OGDENSBURG — Two Ogdensburg Free Academy students told classmates and school administrators this week that St. Lawrence County’s growing opioid crisis is killing young north country residents at an alarming pace.

The OFA Key Club’s outgoing President Maria Pelusi and incoming President Noelle Dutch gave a presentation on illegal drug use to the school body on Tuesday.

The event was coordinated in conjunction with the St. Lawrence County Drug Task Force and school administrators.

The assembly included the showing of the video “Chasing the Dragon.” The movie chronicles the struggles of several teenagers and their families battling opioid and heroin addiction.

But it was the narrative provided by the Ogdensburg students that painted the most sobering portrait of what the opioid crisis is doing to their friends, neighbors and loved ones on a local level.

“We asked the school to hold this special assembly because Ogdensburg and St. Lawrence County is facing a serious health crisis,” Miss Pelusi said.

In 2017, 180 drug overdose cases were reported across St. Lawrence County, with 37 of those emergency calls coming from locations within Ogdensburg to the county’s central dispatch office in Canton, according to a report presented by Miss Pelusi and Miss Dutch.

And the number of overdose cases is on the rise in recent years, they said.

“Sadly, those statistics are not unusual,” Miss Dutch said. “Over the past three years, St. Lawrence County emergency service officials have received over 107 reports of individuals suffering a drug overdose just in the City of Ogdensburg alone.”
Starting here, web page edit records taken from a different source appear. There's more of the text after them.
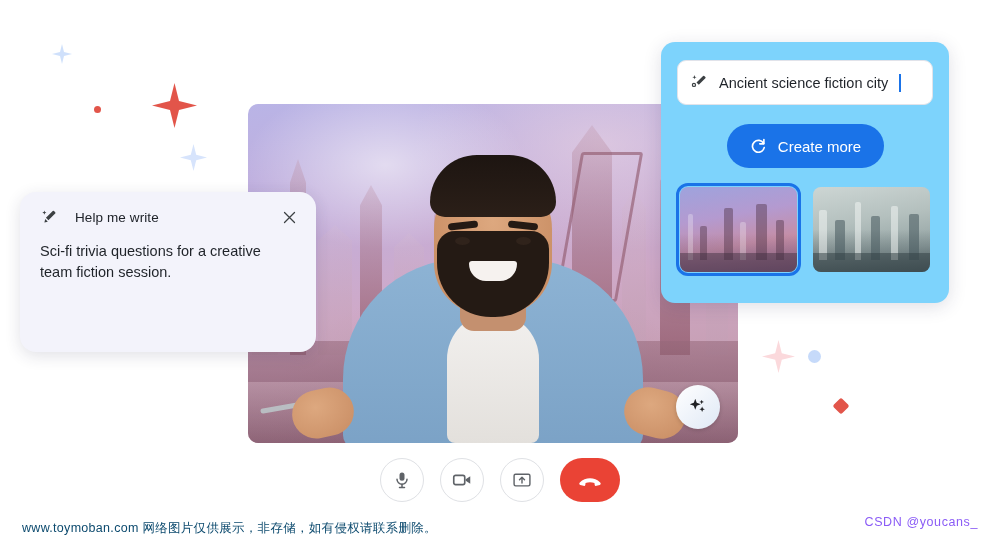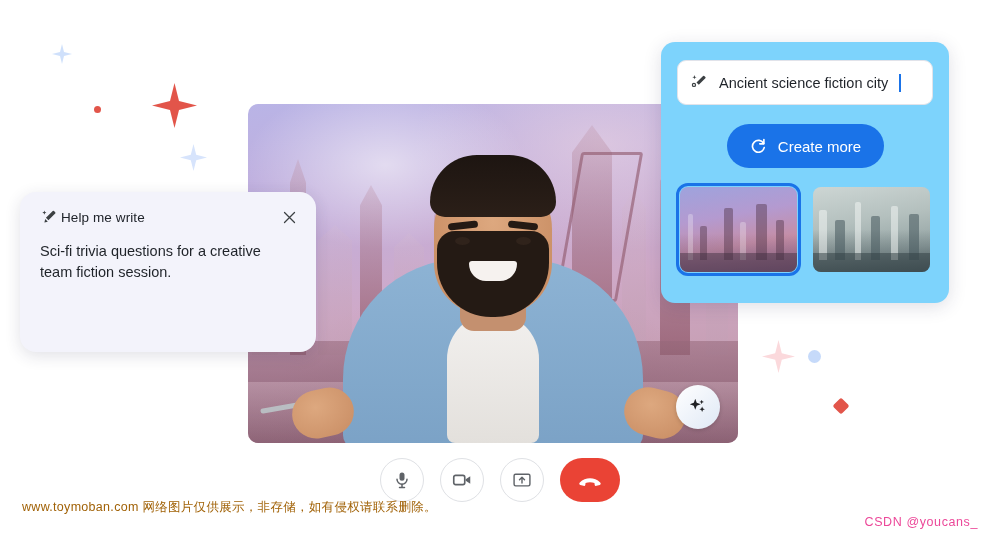"Help me write" .hmw-head { gap: 2px -> 16px }
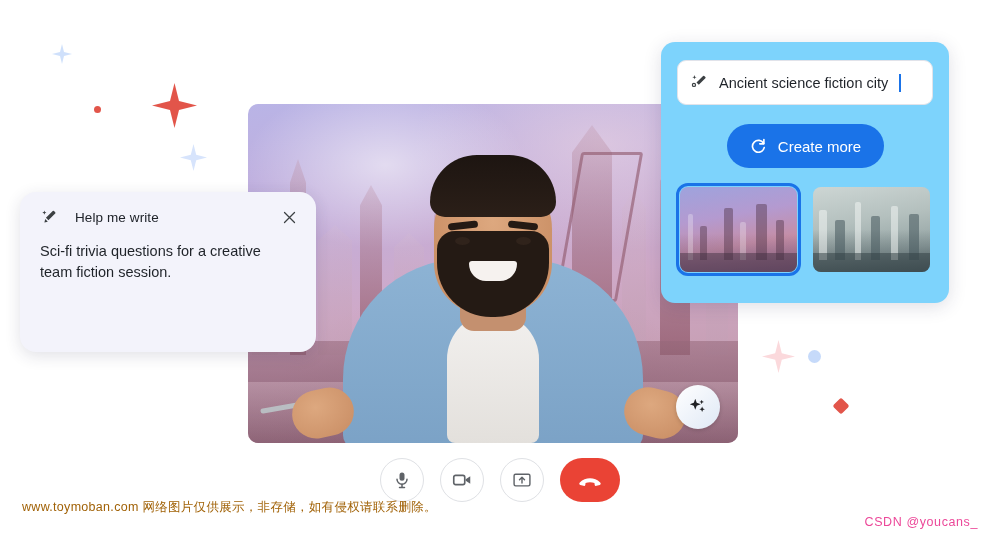"www.toymoban.com 网络图片仅供展示，非存储，如有侵权请联系删除。" #footer-watermark { color: #a16207 -> #0c4a6e; top: 499px -> 520px }
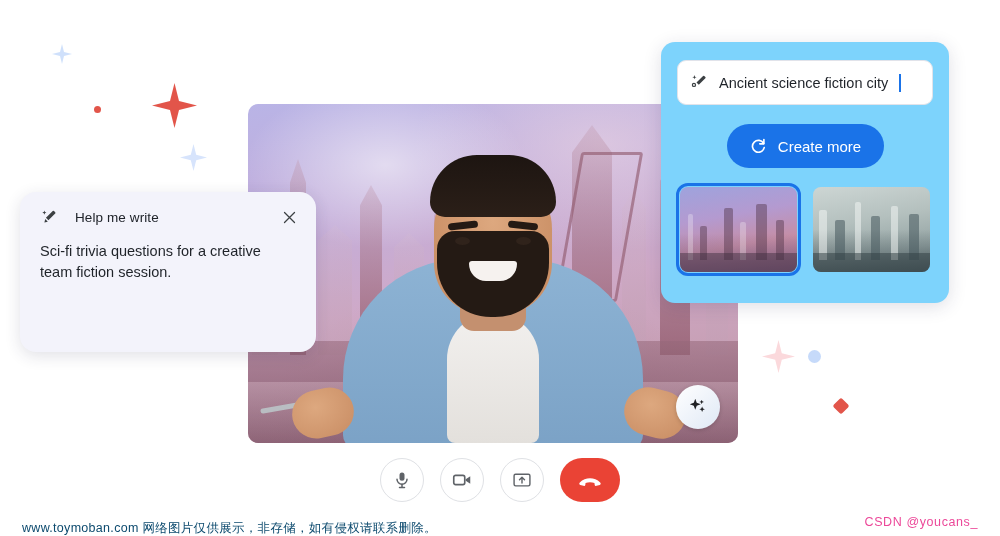"CSDN @youcans_" #csdn-watermark { color: #ec4899 -> #8b5cf6 }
During that same three year period — on a county-wide basis — emergency first responders have been dispatched to assist 537 individuals reportedly suffering the effects of a drug overdose.

The death toll is also climbing, the students said.

They pointed out that in 2016, 18 people in St. Lawrence County died from drug overdoses, according to information they received from the county health department. Of those deaths, they said 17 were opioid or heroin overdoses.

“Between 2014 and 2016, the number of overdose cases at hospital emergency rooms in St. Lawrence County rose from 161 cases in 2014 to 256 in 2016,” Miss Pelusi said. “That’s a 59 percent increase, a very sharp rise in the number of overdoses reported, with Ogdensburg and Massena the most common patient zip code.”

The Key Club representatives said they decided to take their message directly to their own student body in Ogdensburg, because the majority of those who are dying are young.

“In St. Lawrence County, the health department is finding that almost 47 percent of the people who are dying from drug overdoses are under age 30,” Ms. Pelusi said.

“Almost half of the deaths are due to using opioids or heroin. Twenty-five percent of the people who die are in their 30s.”

The movie “Chasing the Dragon” is being promoted by federal and local drug enforcement officials as a way to give young people a more realistic point of view regarding the opioid crisis now sweeping across the country, including in Northern New York.

Ogdensburg Free Academy Principal Cynthia Tuttle said the recent assembly and discussion on the effects of drugs in the community was aided by Detective Art Shattuck from the St. Lawrence County Sheriff’s Department and Detective David LeBeau from the Ogdensburg Police Department.

She said also supporting the awareness effort was the group named Safer Ogdensburg For All.

Mrs. Tuttle said SOFA is a multi-agency and community-based coalition organized by Patti Hogle & Michele Catlin, and several volunteers, in conjunction with Claxton-Hepburn Medical Center and Seaway Valley Prevention Council.

Superintendent Timothy M. Vernsey said it is important for the district and the community to do all it can to help curtail the growing opioid crisis.

“At a time when the opioid epidemic is wreaking havoc on families and people of all ages it is our responsibility to provide our students with information that will help them make good decisions and understand the significance of this epidemic, as well as the dangers associated with opioid addiction,” Mr. Vernsey said.